### TASK TO CARRY OUT
The records below are to be repeated exactly, and their pictures left out.

○ ○ ○ ○ ○

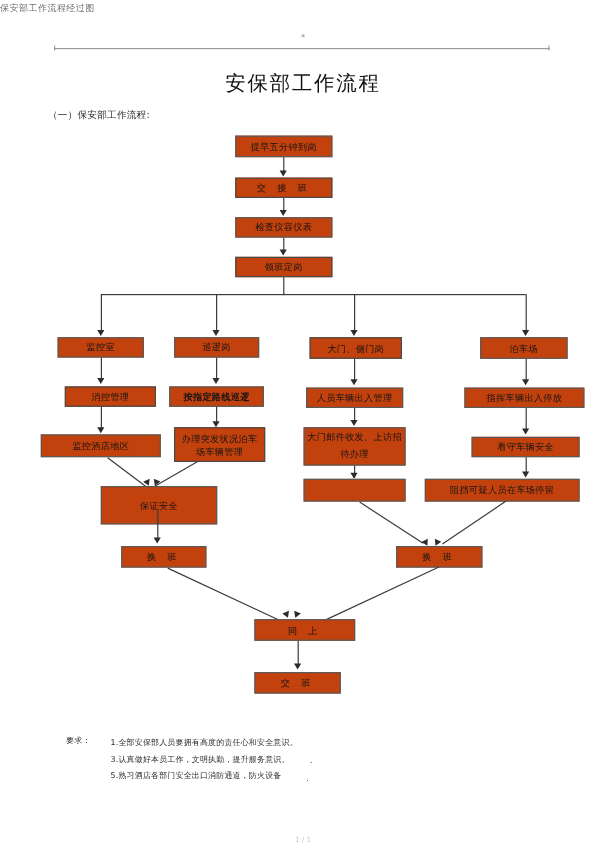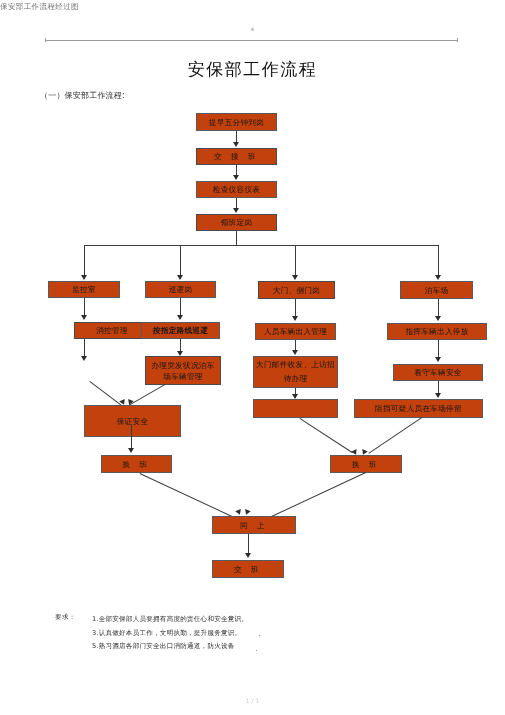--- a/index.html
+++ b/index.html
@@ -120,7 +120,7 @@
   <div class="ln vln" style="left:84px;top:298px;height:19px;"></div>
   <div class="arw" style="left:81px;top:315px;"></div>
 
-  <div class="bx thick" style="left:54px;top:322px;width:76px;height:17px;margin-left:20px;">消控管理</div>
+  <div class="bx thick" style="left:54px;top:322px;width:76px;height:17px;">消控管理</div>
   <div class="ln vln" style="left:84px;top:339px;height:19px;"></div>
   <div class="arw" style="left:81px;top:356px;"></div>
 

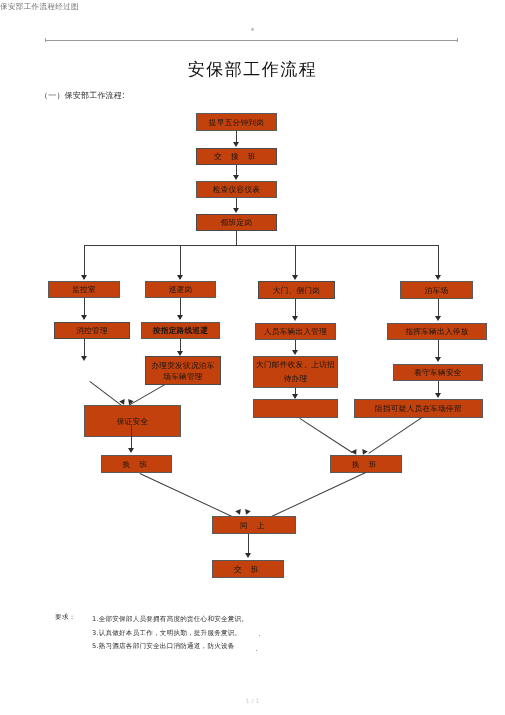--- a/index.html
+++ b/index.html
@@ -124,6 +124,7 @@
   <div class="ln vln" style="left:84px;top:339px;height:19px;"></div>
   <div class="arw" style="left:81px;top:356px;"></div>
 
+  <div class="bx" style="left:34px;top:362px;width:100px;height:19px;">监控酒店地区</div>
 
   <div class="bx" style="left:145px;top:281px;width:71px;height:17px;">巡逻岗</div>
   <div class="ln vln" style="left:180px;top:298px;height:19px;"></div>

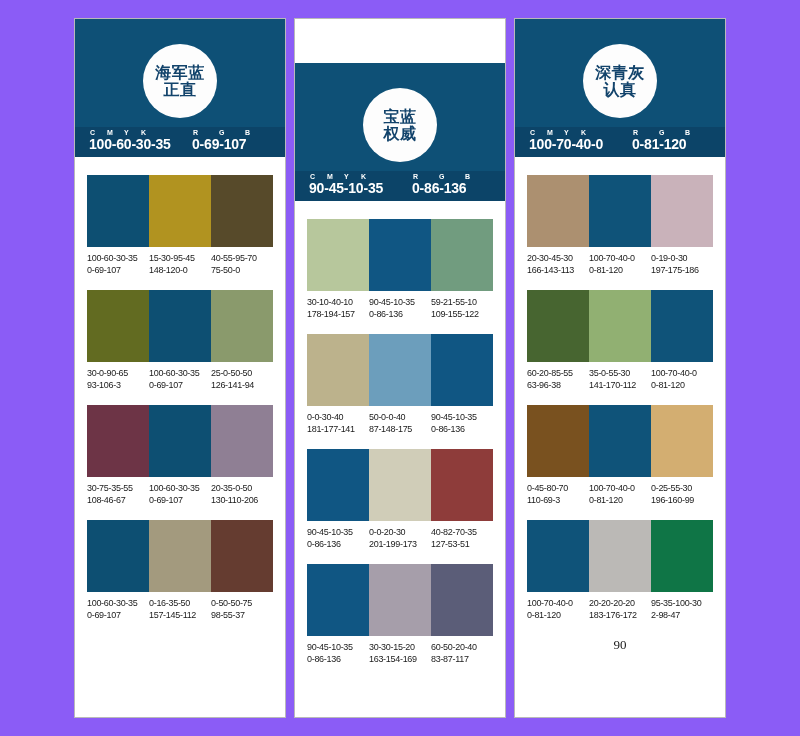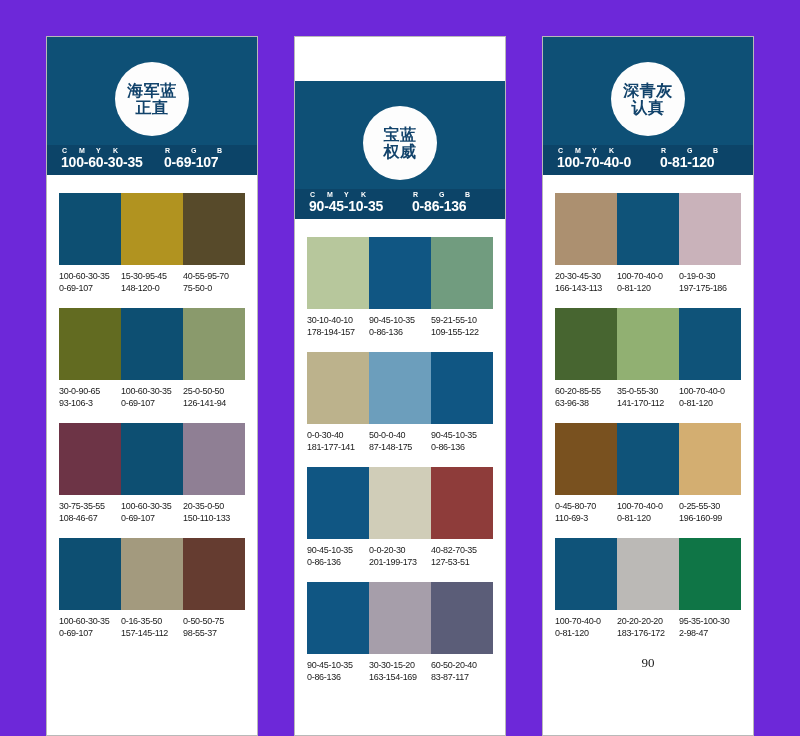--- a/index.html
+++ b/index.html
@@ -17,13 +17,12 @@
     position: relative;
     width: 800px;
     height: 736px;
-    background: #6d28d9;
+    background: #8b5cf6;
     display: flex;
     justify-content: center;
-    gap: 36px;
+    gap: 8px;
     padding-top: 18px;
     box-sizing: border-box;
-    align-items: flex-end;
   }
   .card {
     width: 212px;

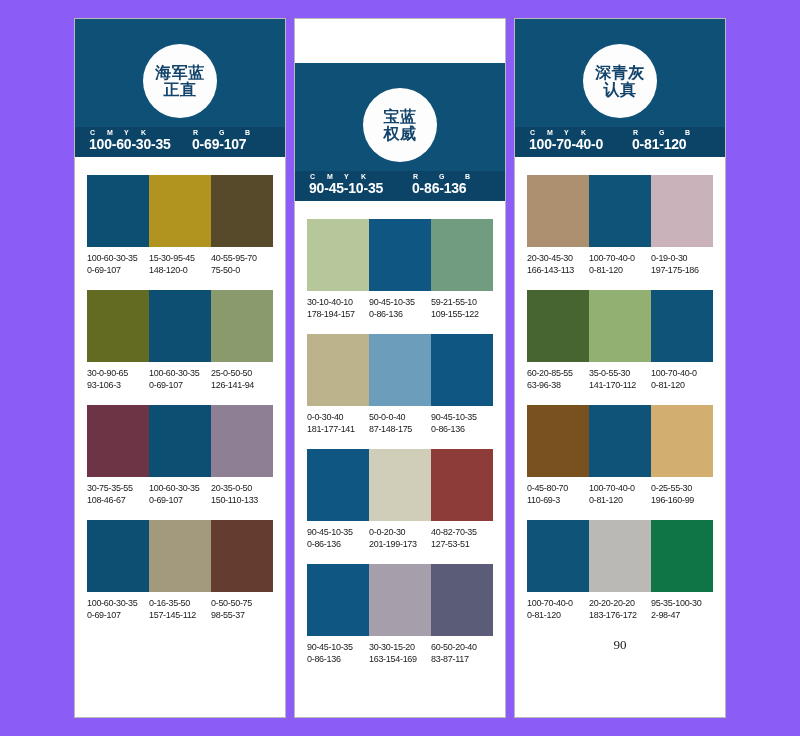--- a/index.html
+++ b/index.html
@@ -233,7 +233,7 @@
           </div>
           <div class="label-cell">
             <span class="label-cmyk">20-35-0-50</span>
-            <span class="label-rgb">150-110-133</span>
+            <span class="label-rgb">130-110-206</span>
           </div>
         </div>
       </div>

○ ○ ○ ○ ○

### RESPONSE FOR THIS EXERCISE
--- a/index.html
+++ b/index.html
@@ -120,7 +120,7 @@
   <div class="ln vln" style="left:84px;top:298px;height:19px;"></div>
   <div class="arw" style="left:81px;top:315px;"></div>
 
-  <div class="bx thick" style="left:54px;top:322px;width:76px;height:17px;margin-left:20px;">消控管理</div>
+  <div class="bx thick" style="left:54px;top:322px;width:76px;height:17px;">消控管理</div>
   <div class="ln vln" style="left:84px;top:339px;height:19px;"></div>
   <div class="arw" style="left:81px;top:356px;"></div>
 

--- a/index.html
+++ b/index.html
@@ -124,6 +124,7 @@
   <div class="ln vln" style="left:84px;top:339px;height:19px;"></div>
   <div class="arw" style="left:81px;top:356px;"></div>
 
+  <div class="bx" style="left:34px;top:362px;width:100px;height:19px;">监控酒店地区</div>
 
   <div class="bx" style="left:145px;top:281px;width:71px;height:17px;">巡逻岗</div>
   <div class="ln vln" style="left:180px;top:298px;height:19px;"></div>

--- a/index.html
+++ b/index.html
@@ -17,13 +17,12 @@
     position: relative;
     width: 800px;
     height: 736px;
-    background: #6d28d9;
+    background: #8b5cf6;
     display: flex;
     justify-content: center;
-    gap: 36px;
+    gap: 8px;
     padding-top: 18px;
     box-sizing: border-box;
-    align-items: flex-end;
   }
   .card {
     width: 212px;

--- a/index.html
+++ b/index.html
@@ -233,7 +233,7 @@
           </div>
           <div class="label-cell">
             <span class="label-cmyk">20-35-0-50</span>
-            <span class="label-rgb">150-110-133</span>
+            <span class="label-rgb">130-110-206</span>
           </div>
         </div>
       </div>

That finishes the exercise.